What you should do
The lines below, from the first through the one containing "letter-spacing:3px; font-size:14px; color:#c2410c;", are to be given again exactly, with pictures left out and nothing added.

[Supplied information — start]

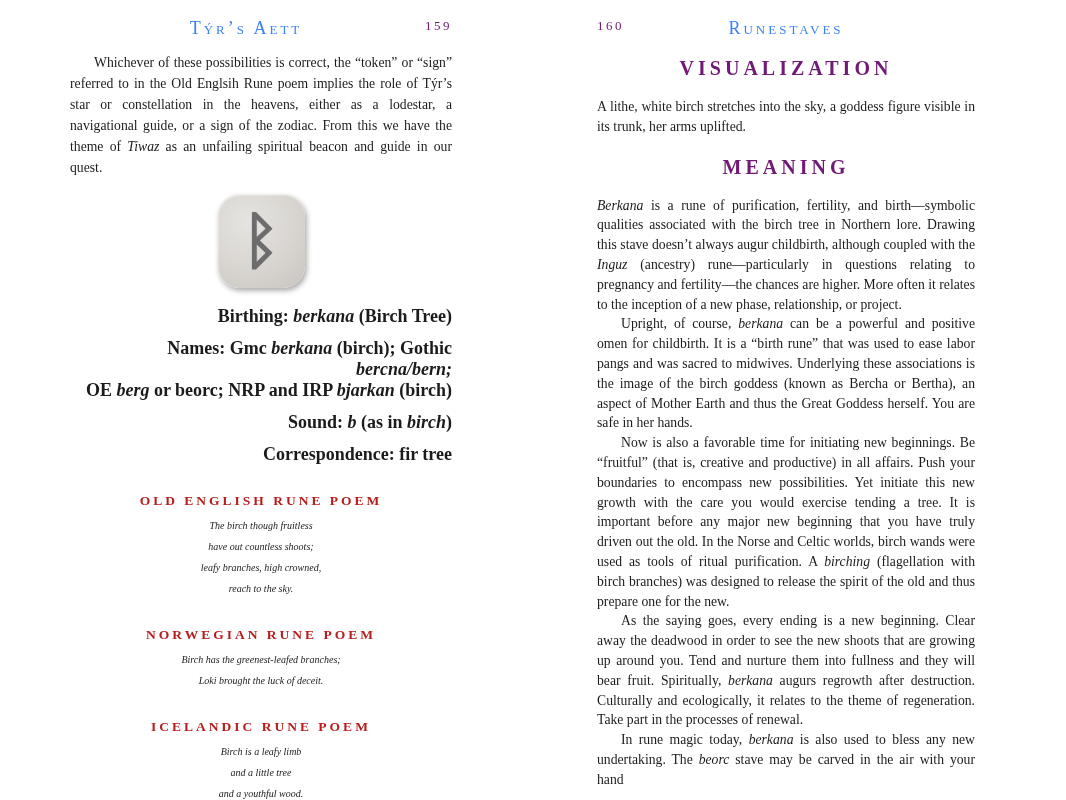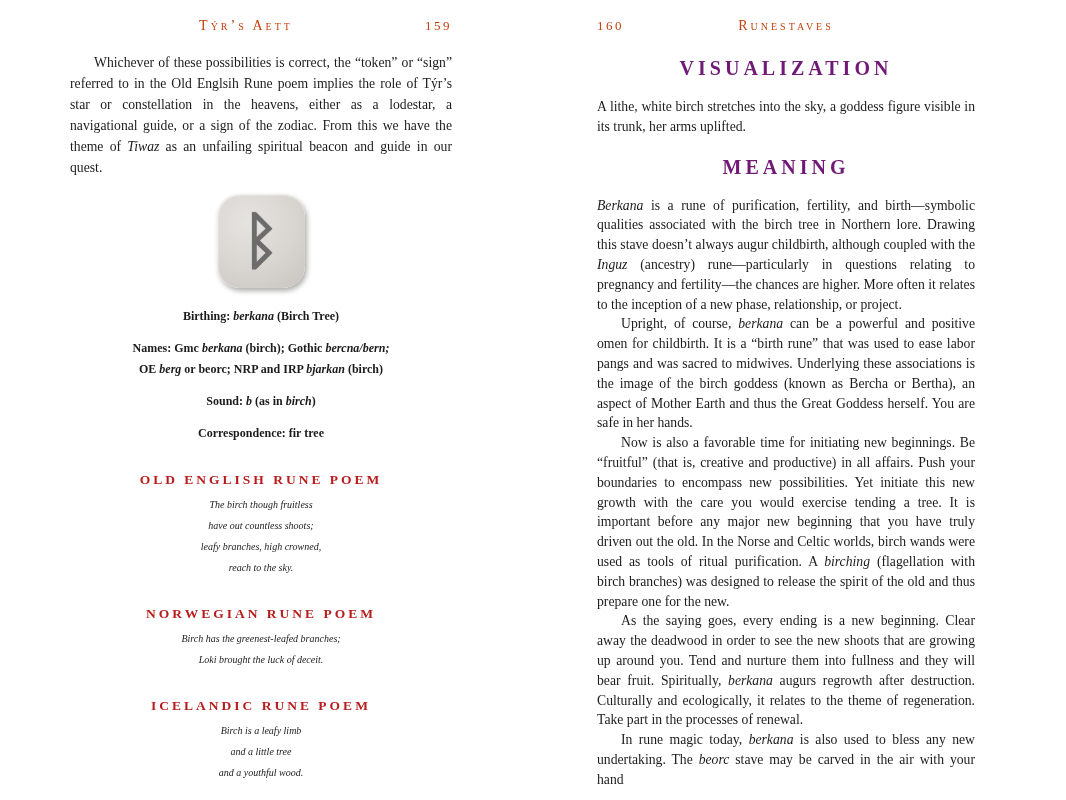--- a/index.html
+++ b/index.html
@@ -19,7 +19,7 @@
   .running-head { position:relative; height:18px; margin-top:18px; }
   .rh-title {
     position:absolute; left:0; right:0; text-align:center;
-    font-variant:small-caps; letter-spacing:3px; font-size:14px; color:#c2410c;
+    font-variant:small-caps; letter-spacing:3px; font-size:18px; color:#3b82f6;
   }
   .rh-title.shift-left { right:30px; }
   .rh-folio { position:absolute; top:0; font-size:13px; letter-spacing:2.5px; color:#c2410c; }

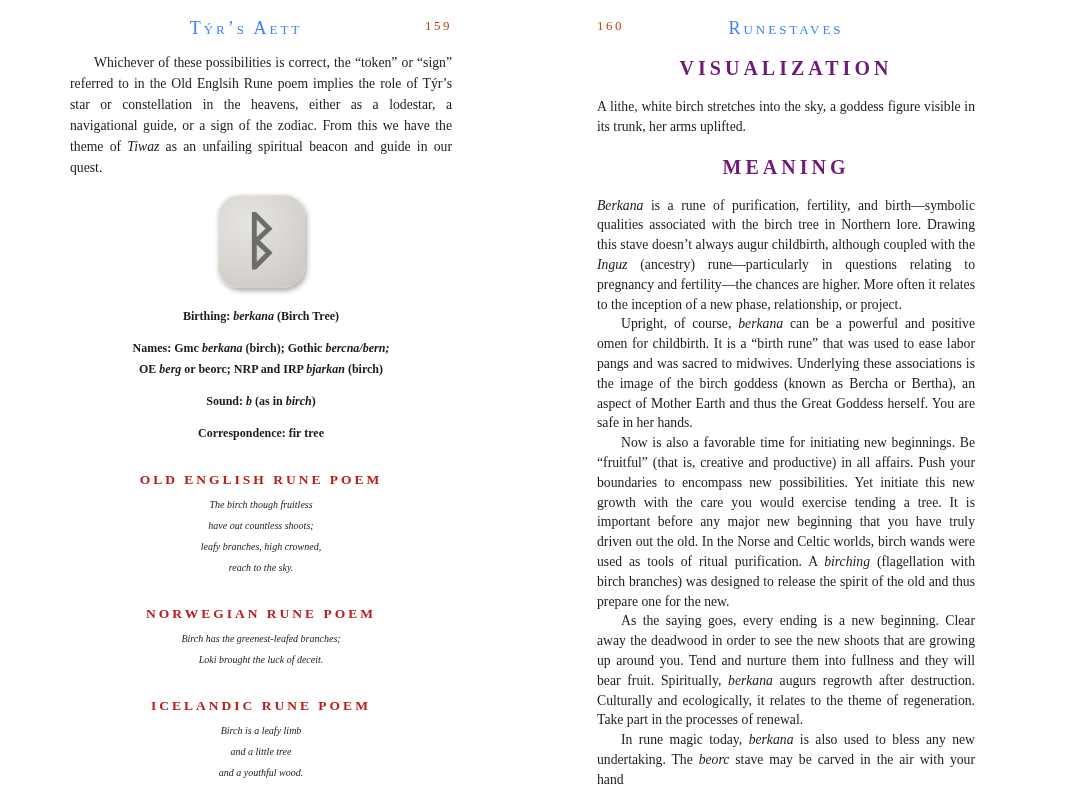--- a/index.html
+++ b/index.html
@@ -22,7 +22,7 @@
     font-variant:small-caps; letter-spacing:3px; font-size:18px; color:#3b82f6;
   }
   .rh-title.shift-left { right:30px; }
-  .rh-folio { position:absolute; top:0; font-size:13px; letter-spacing:2.5px; color:#c2410c; }
+  .rh-folio { position:absolute; top:0; font-size:13px; letter-spacing:2.5px; color:#701a75; }
   .folio-right { right:0; }
   .folio-left { left:0; }
 

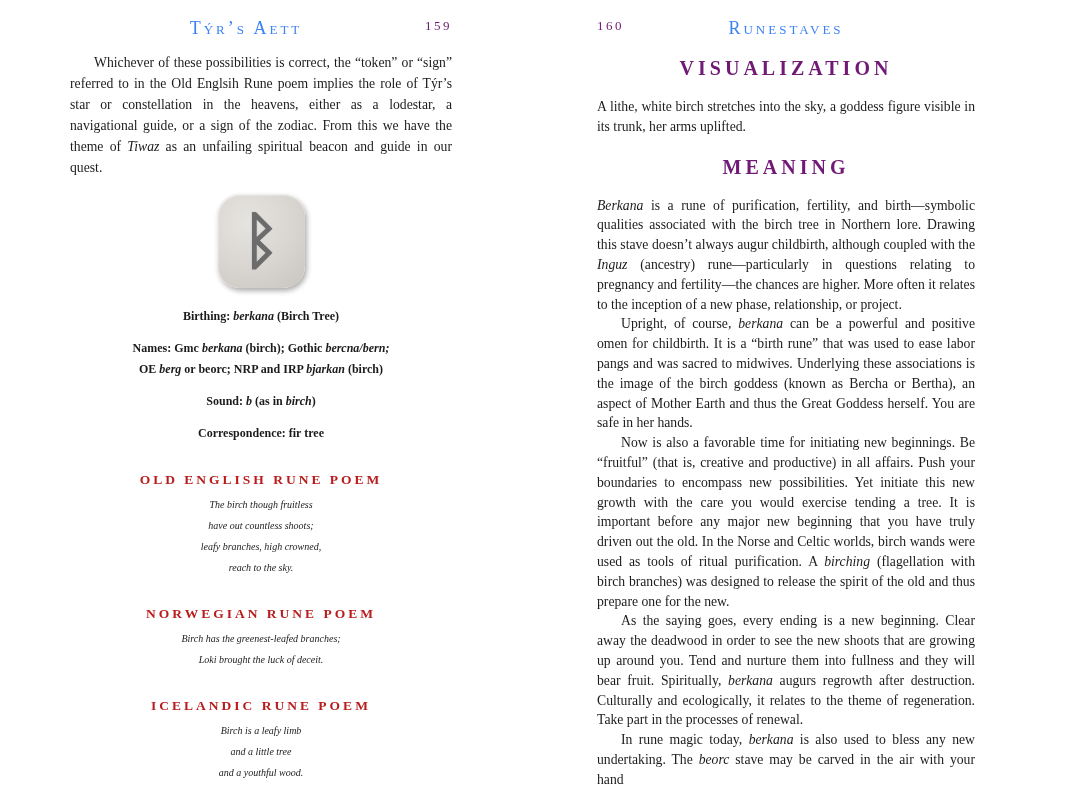--- a/index.html
+++ b/index.html
@@ -54,7 +54,7 @@
 
   
   .info-line {
-    text-align:center; font-weight:bold; font-size:12px;
+    text-align:right; font-weight:bold; font-size:18px;
     line-height:21px; margin:0;
   }
   .mt-lg { margin-top:18px; }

[Supplied information — finish]

Expected answer
--- a/index.html
+++ b/index.html
@@ -19,7 +19,7 @@
   .running-head { position:relative; height:18px; margin-top:18px; }
   .rh-title {
     position:absolute; left:0; right:0; text-align:center;
-    font-variant:small-caps; letter-spacing:3px; font-size:14px; color:#c2410c;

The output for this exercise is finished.